Bei und nach einer politischen Kundgebung der Bürgerbewegung Linda Mwananchi in Homa Bay am vergangenen Sonntag kam es zu schweren Ausschreitungen, die nun eine umfassende polizeiliche Reaktion nach sich ziehen. Wie Behörden bestätigten, wurden insgesamt 37 Verdächtige festgenommen, die der Polizei zufolge Mitglieder lokaler Jugendbanden sind. Die Ermittlungen laufen weiter, da ein Hauptverdächtiger noch flüchtig ist.

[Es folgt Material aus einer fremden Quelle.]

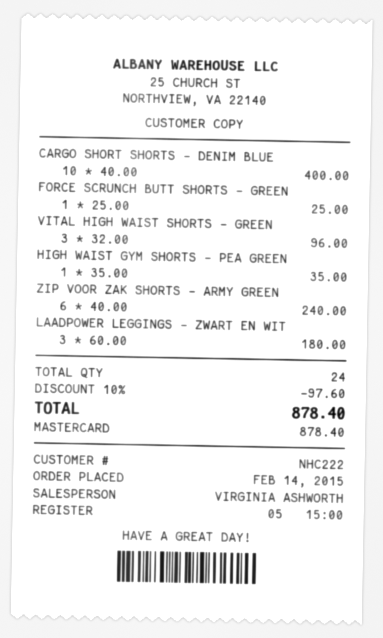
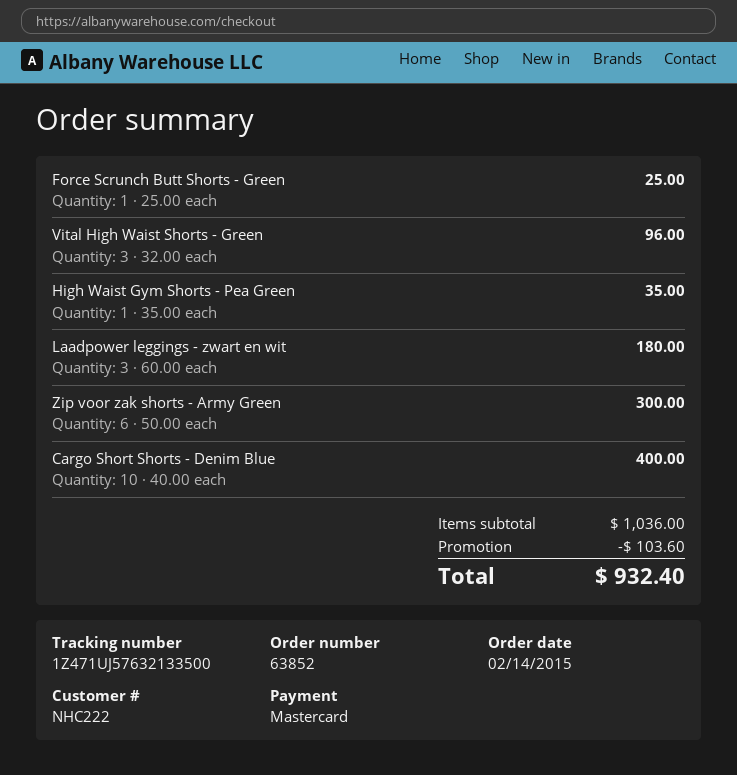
ZIP VOOR ZAK SHORTS - ARMY GREEN: 6 x 40.00 = 240.00 -> 6 x 50.00 = 300.00
discount: 97.60 -> 103.60
total: 878.40 -> 932.40

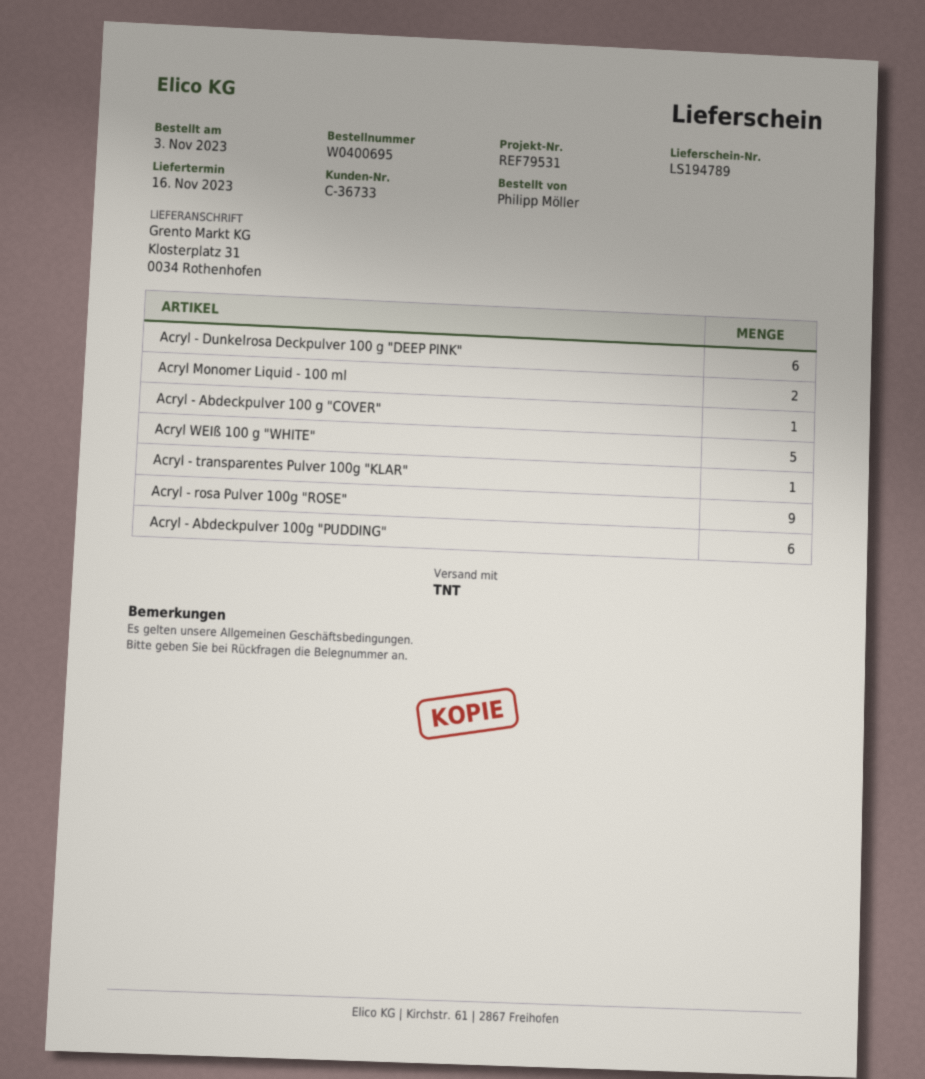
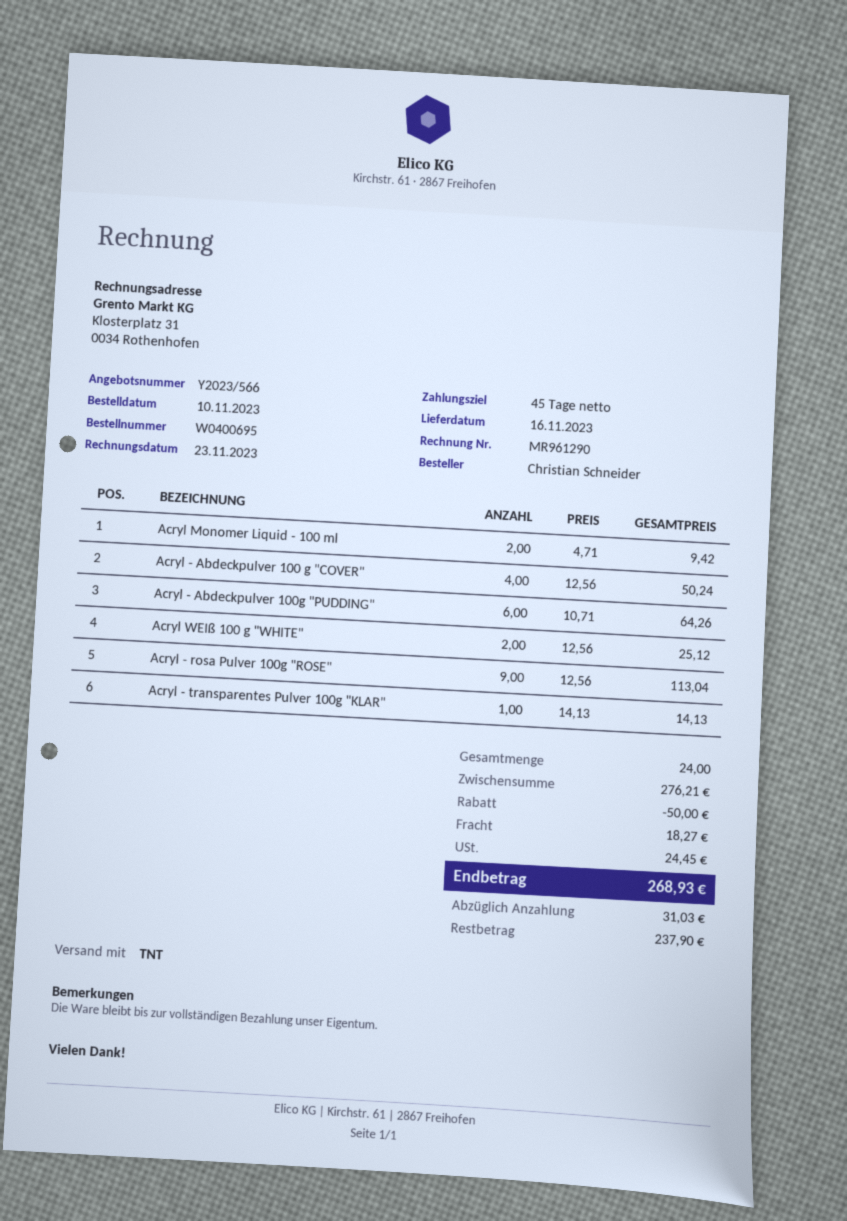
order date: 2023-11-03 -> 2023-11-10
ordered by: Philipp Möller -> Christian Schneider
Acryl - Dunkelrosa Deckpulver 100 g "DEEP PINK": 6 -> none
Acryl - Abdeckpulver 100 g "COVER": 1 -> 4
Acryl WEIß 100 g "WHITE": 5 -> 2

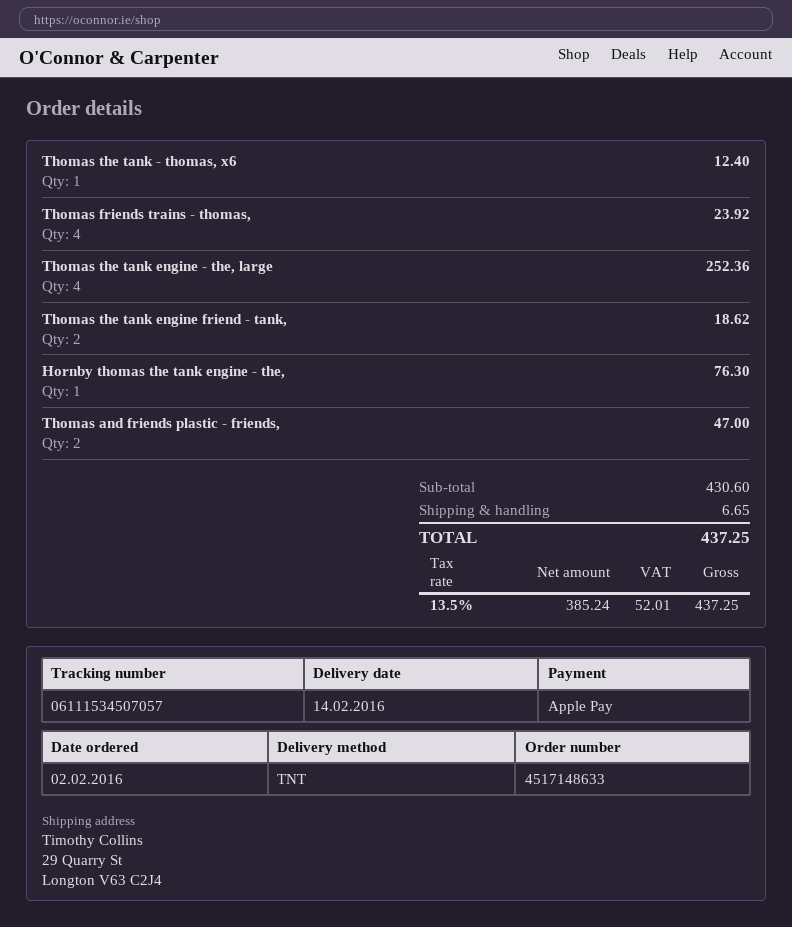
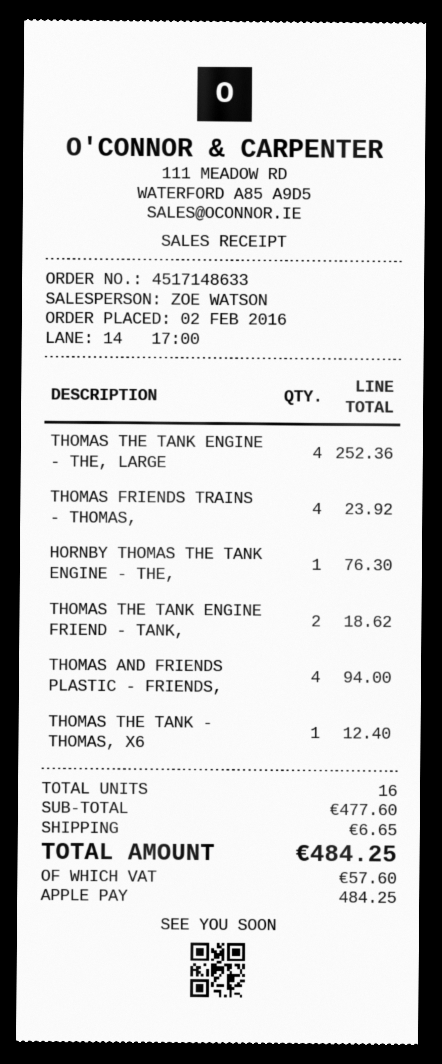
Thomas and friends plastic - friends,: 2 for 47.00 -> 4 for 94.00
subtotal: 430.60 -> 477.60
tax: 52.01 -> 57.60
total: 437.25 -> 484.25

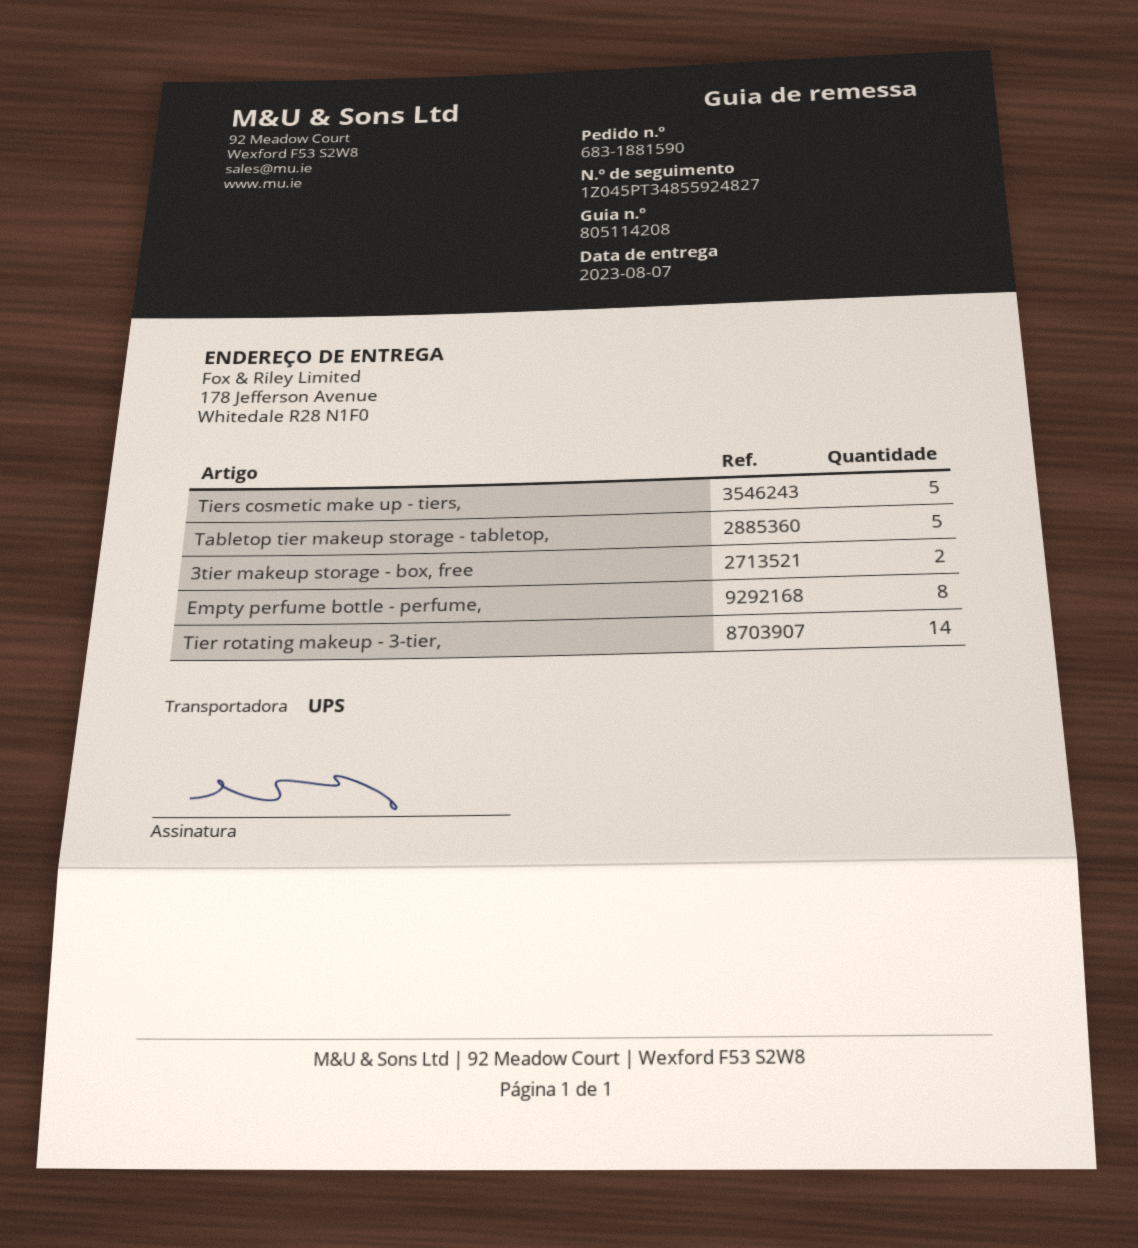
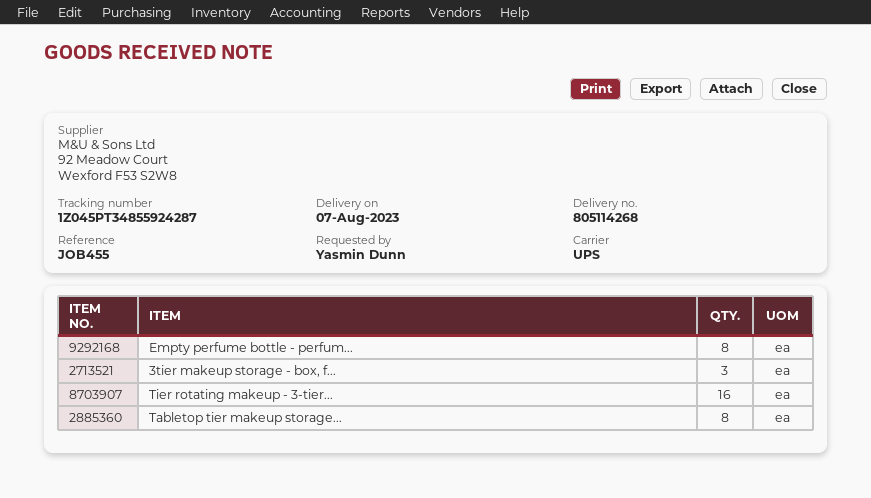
delivery note number: 805114208 -> 805114268
tracking number: 1Z045PT34855924827 -> 1Z045PT34855924287
Tiers cosmetic make up - tiers,: 5 -> none
Tabletop tier makeup storage - tabletop,: 5 -> 8
3tier makeup storage - box, free: 2 -> 3
Tier rotating makeup - 3-tier,: 14 -> 16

Bürgerbewegung fordert strafrechtliche Konsequenzen für Politiker
Linda Mwananchi wirft Homa-Bay-Gouverneurin Gladys Wanga und Suba-Nord-Abgeordnetem Peter Kaluma vor, die Gewalt entweder vorsätzlich provoziert oder durch Duldung ermöglicht zu haben. Die Bewegung fordert daher deren sofortige Verhaftung und eine unabhängige Untersuchung unter Hinweis auf mögliche staatliche Beteiligung oder Komplizenschaft.
Die Rallye, die Teil einer landesweiten Mobilisierungskampagne war, wurde von plötzlichen Zusammenstößen zwischen Demonstranten und unbekannten gewaltbereiten Gruppen überschattet. Augenzeugen berichteten von Steinwürfen, Brandstiftungen und gezielten Angriffen auf Aktivisten. Sicherheitskräfte griffen erst verzögert ein, was Spekulationen über Absprachen nährt.
Zunehmende Spannungen um politische Mobilisierung
Experten warnen, dass die Ereignisse in Homa Bay ein beunruhigendes Signal für die politische Stabilität im Vorfeld der Wahlen 2027 darstellen. Die Instrumentalisierung lokaler Milizen zur Einschüchterung politischer Gegner sei kein neues Phänomen, doch die öffentliche Forderung nach strafrechtlicher Verfolgung hochrangiger Amtsträger markiere eine neue Qualität der politischen Auseinandersetzung in Kenia.